ACTION ITEM.
Only the pictures stay out; please return all the entries below exactly as written.

[DATA FOR ANALYSIS]

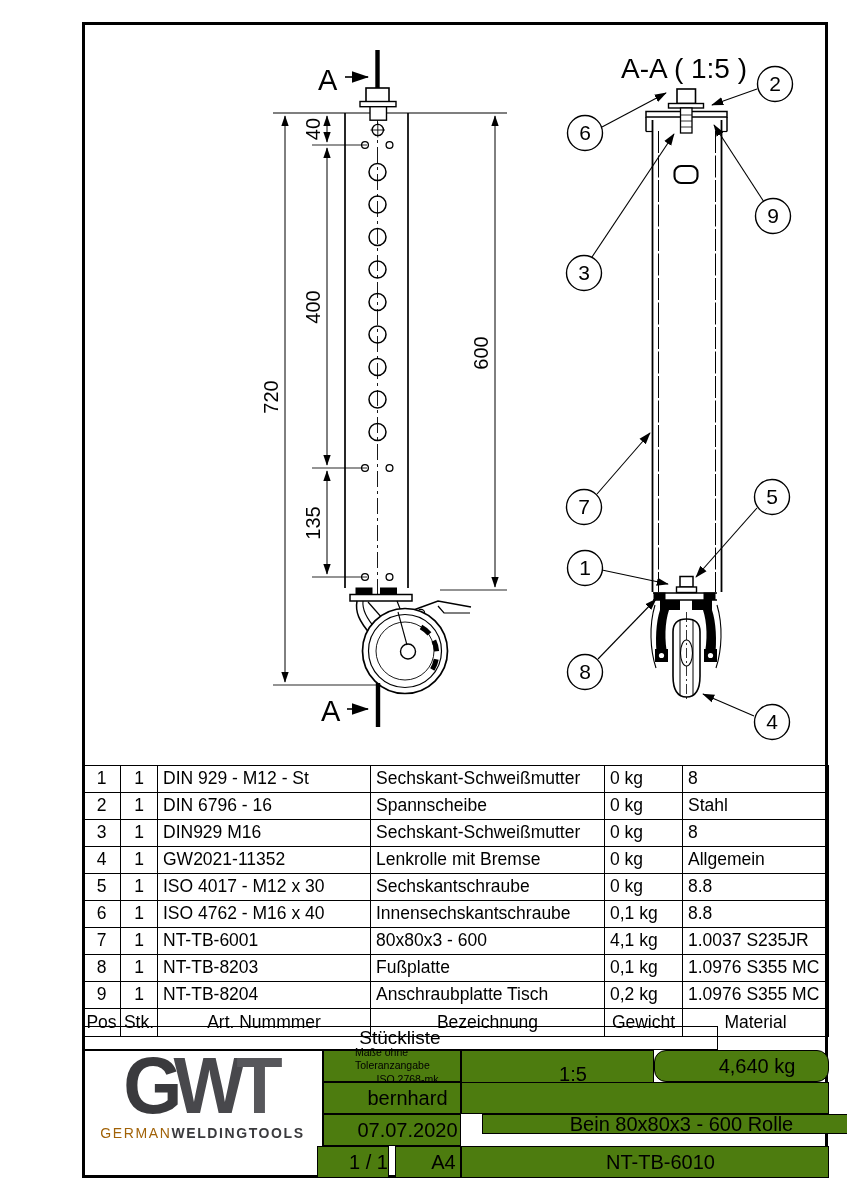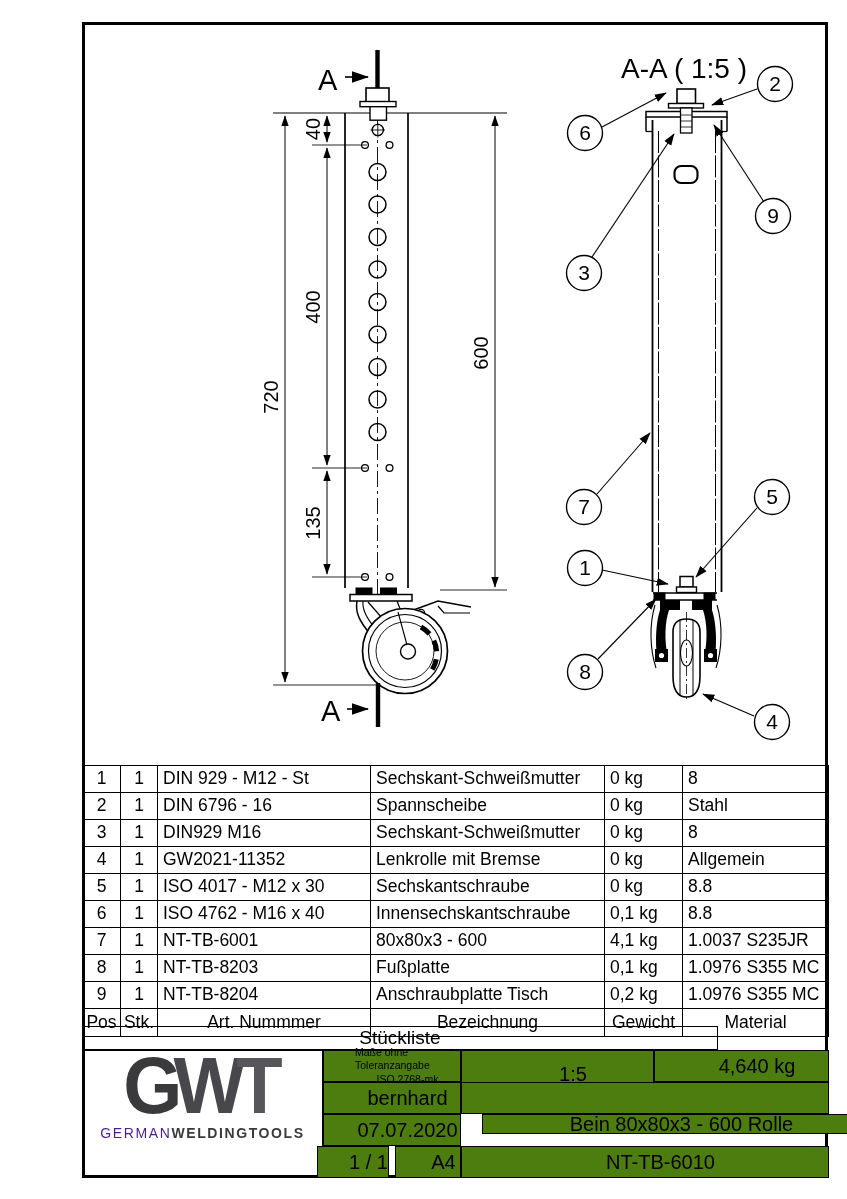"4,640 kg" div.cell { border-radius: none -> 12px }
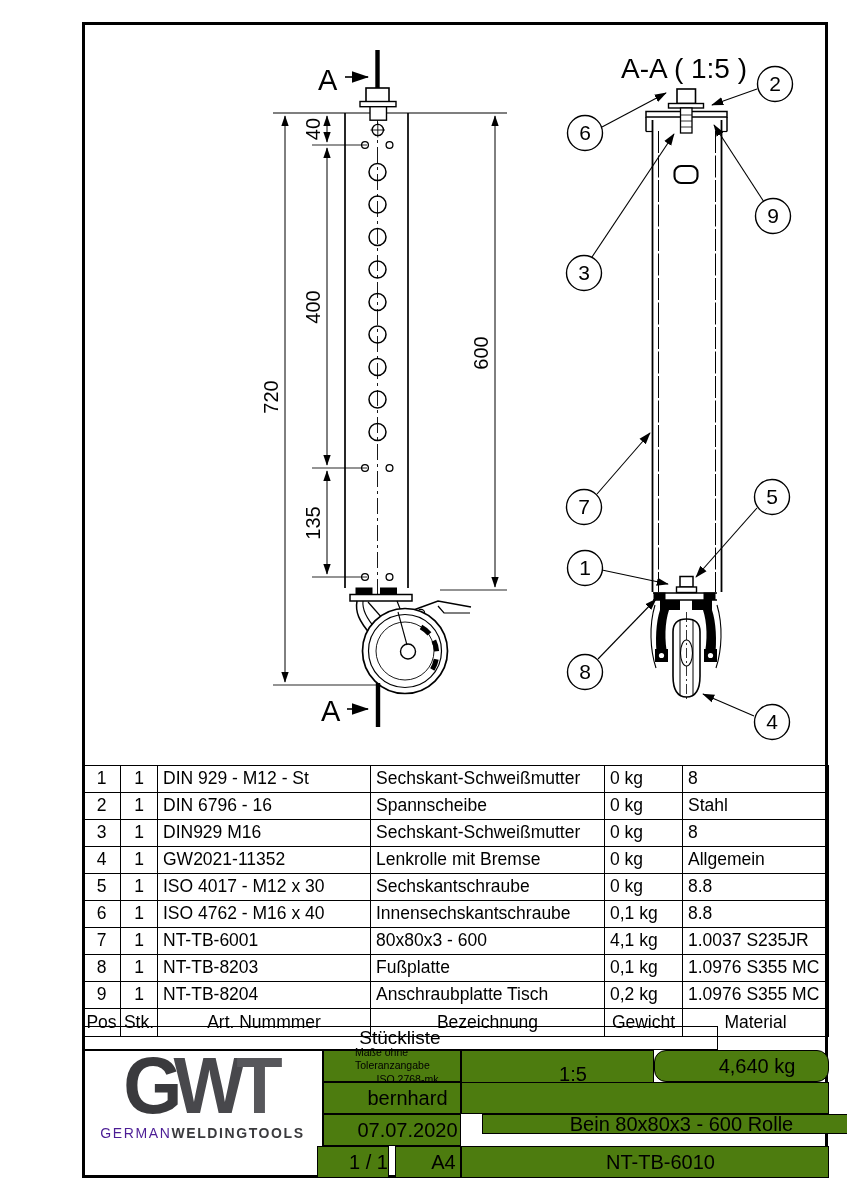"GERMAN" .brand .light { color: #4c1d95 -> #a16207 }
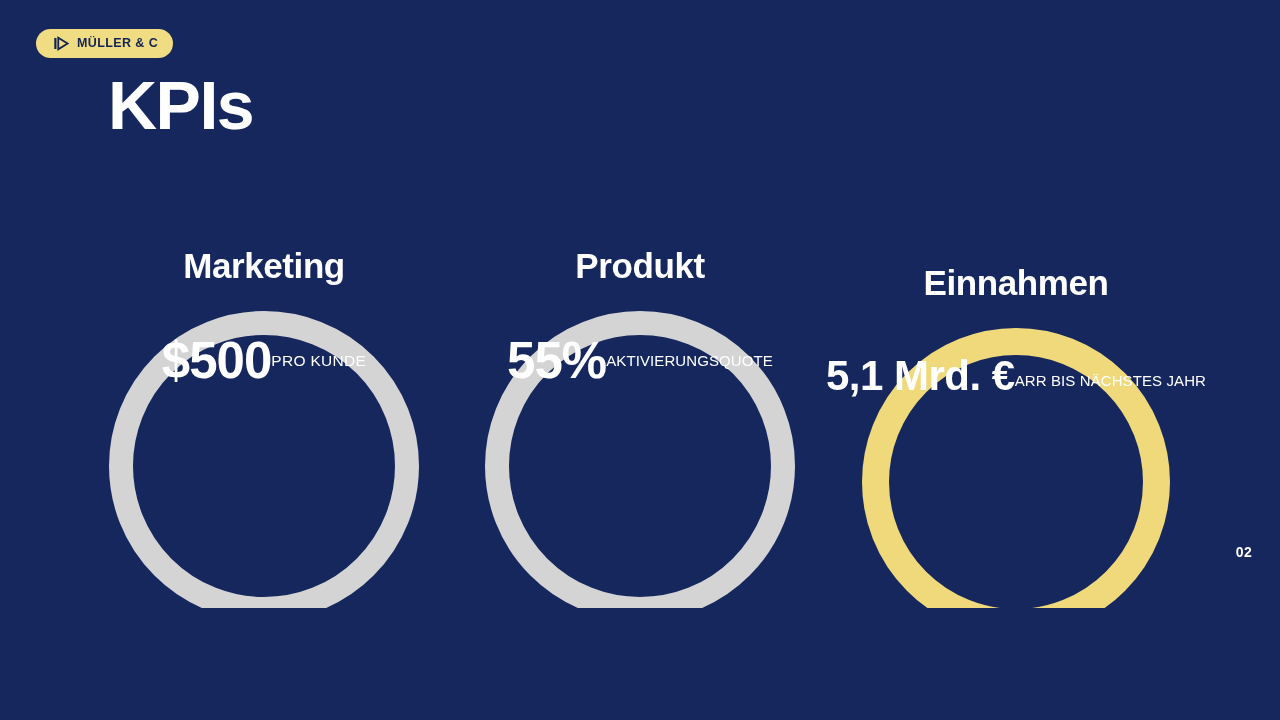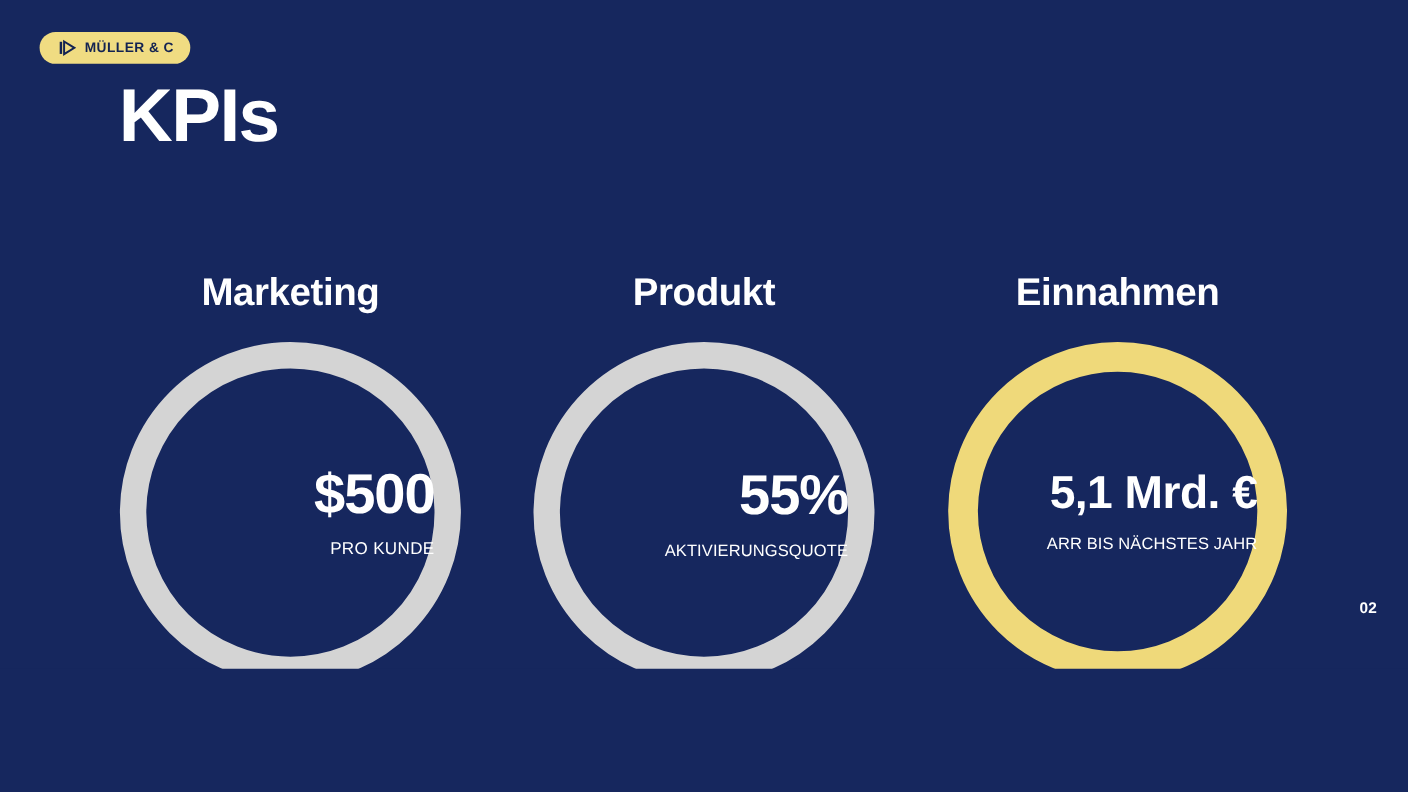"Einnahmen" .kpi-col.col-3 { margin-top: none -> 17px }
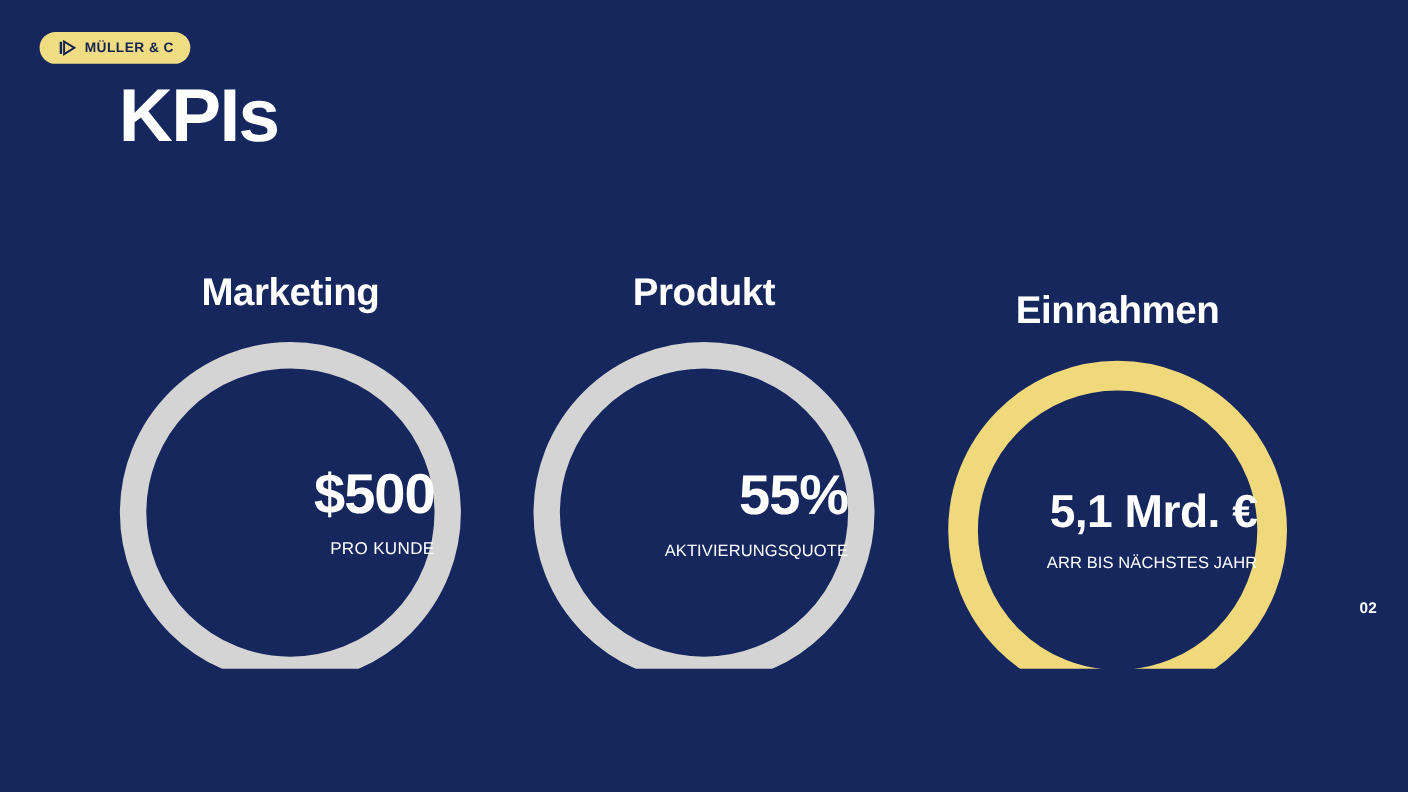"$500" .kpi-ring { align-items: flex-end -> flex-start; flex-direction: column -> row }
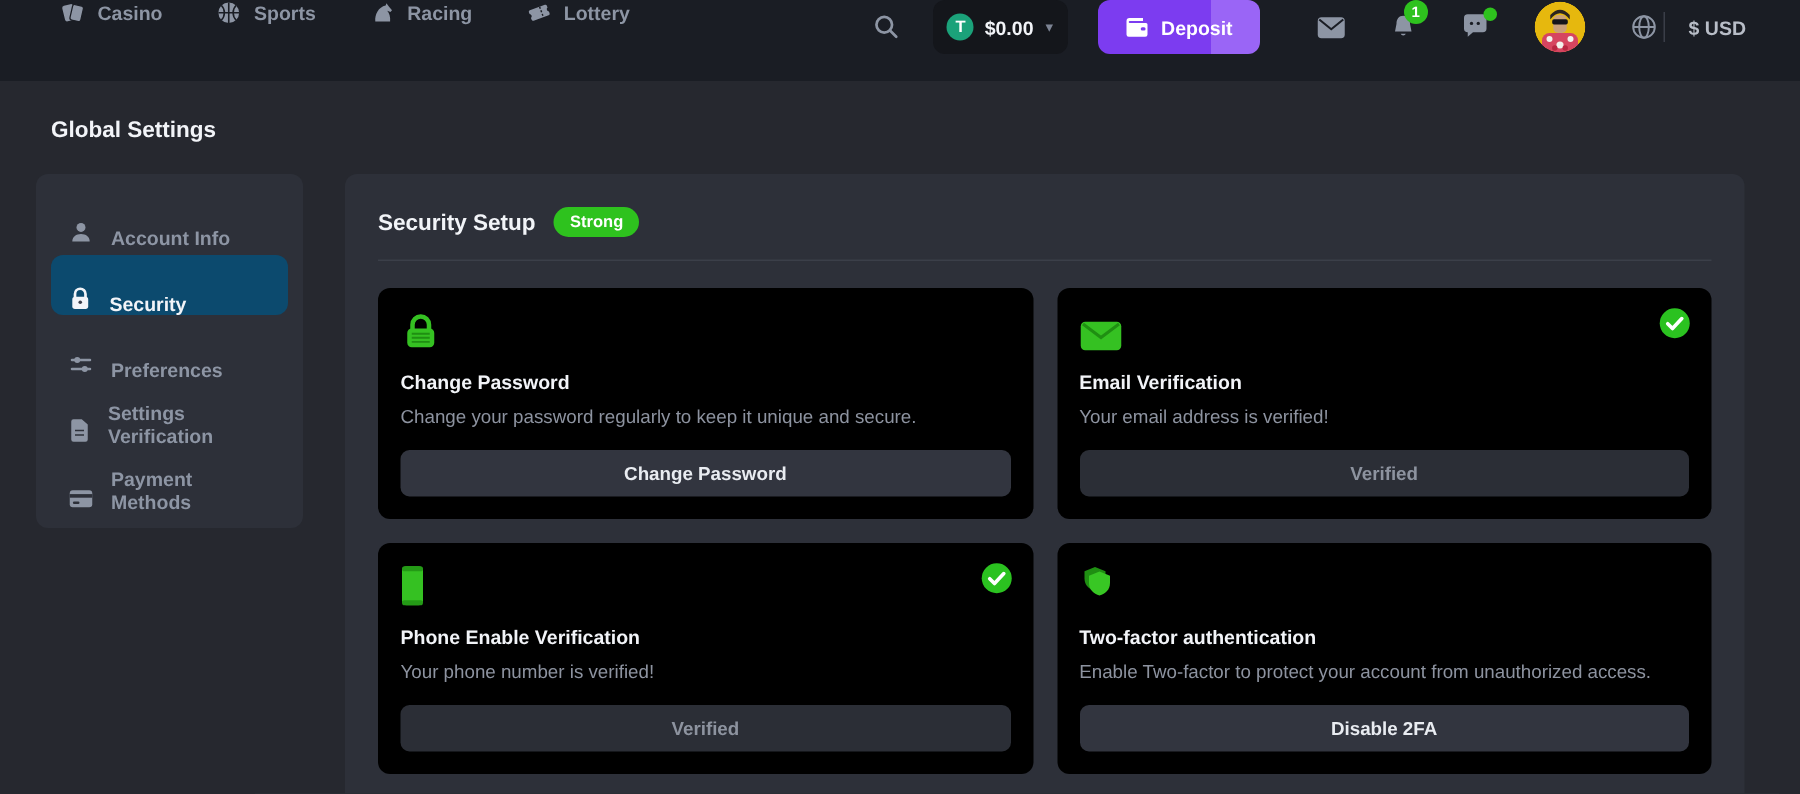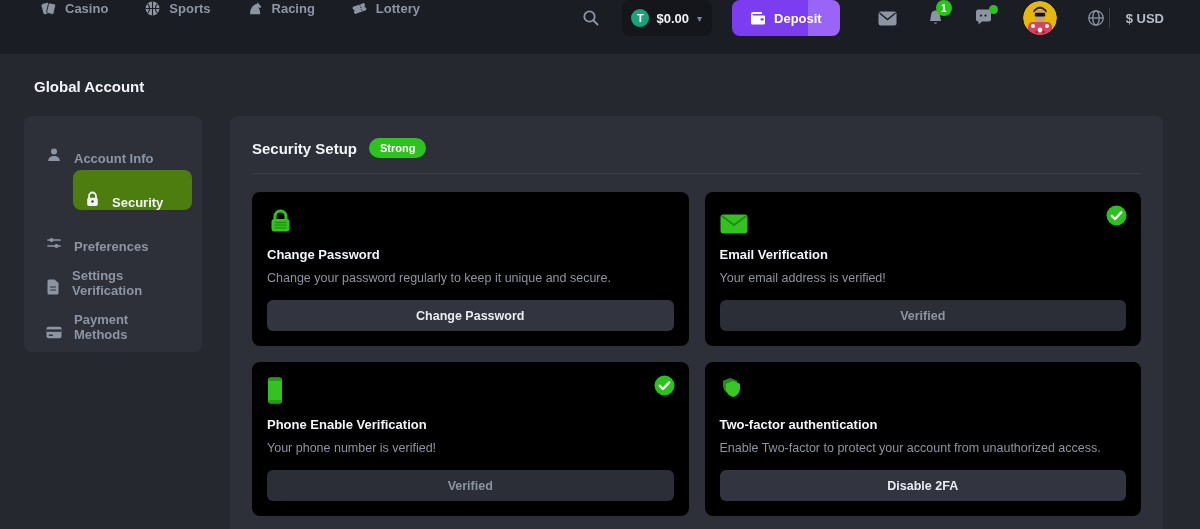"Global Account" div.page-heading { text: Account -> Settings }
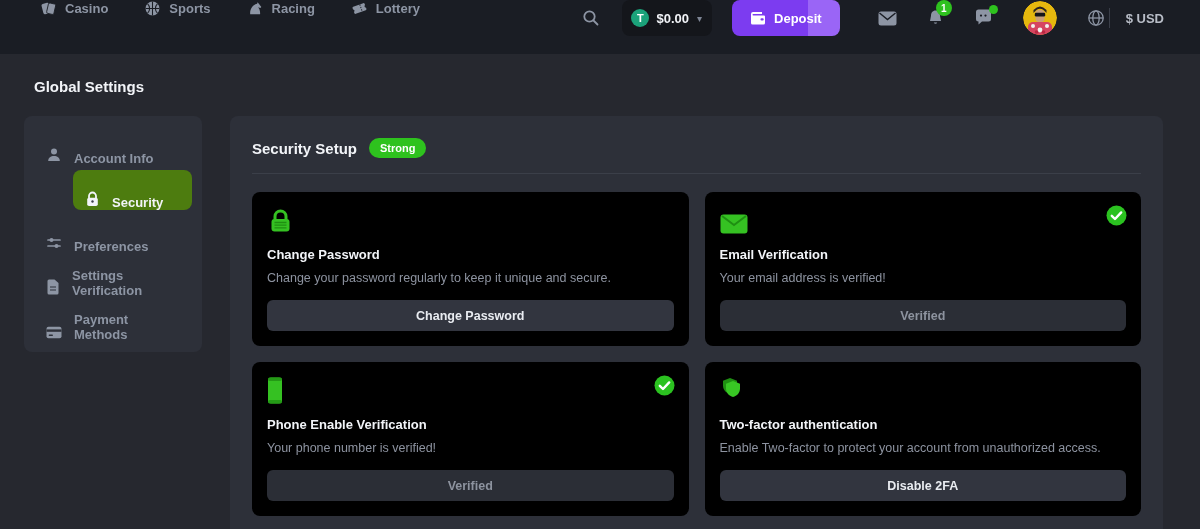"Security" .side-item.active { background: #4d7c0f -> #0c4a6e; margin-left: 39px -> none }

[/DATA FOR ANALYSIS]

SOLUTION FOR THIS TASK.
"4,640 kg" div.cell { border-radius: none -> 12px }
"GERMAN" .brand .light { color: #4c1d95 -> #a16207 }
"Einnahmen" .kpi-col.col-3 { margin-top: none -> 17px }
"$500" .kpi-ring { align-items: flex-end -> flex-start; flex-direction: column -> row }
"Global Account" div.page-heading { text: Account -> Settings }
"Security" .side-item.active { background: #4d7c0f -> #0c4a6e; margin-left: 39px -> none }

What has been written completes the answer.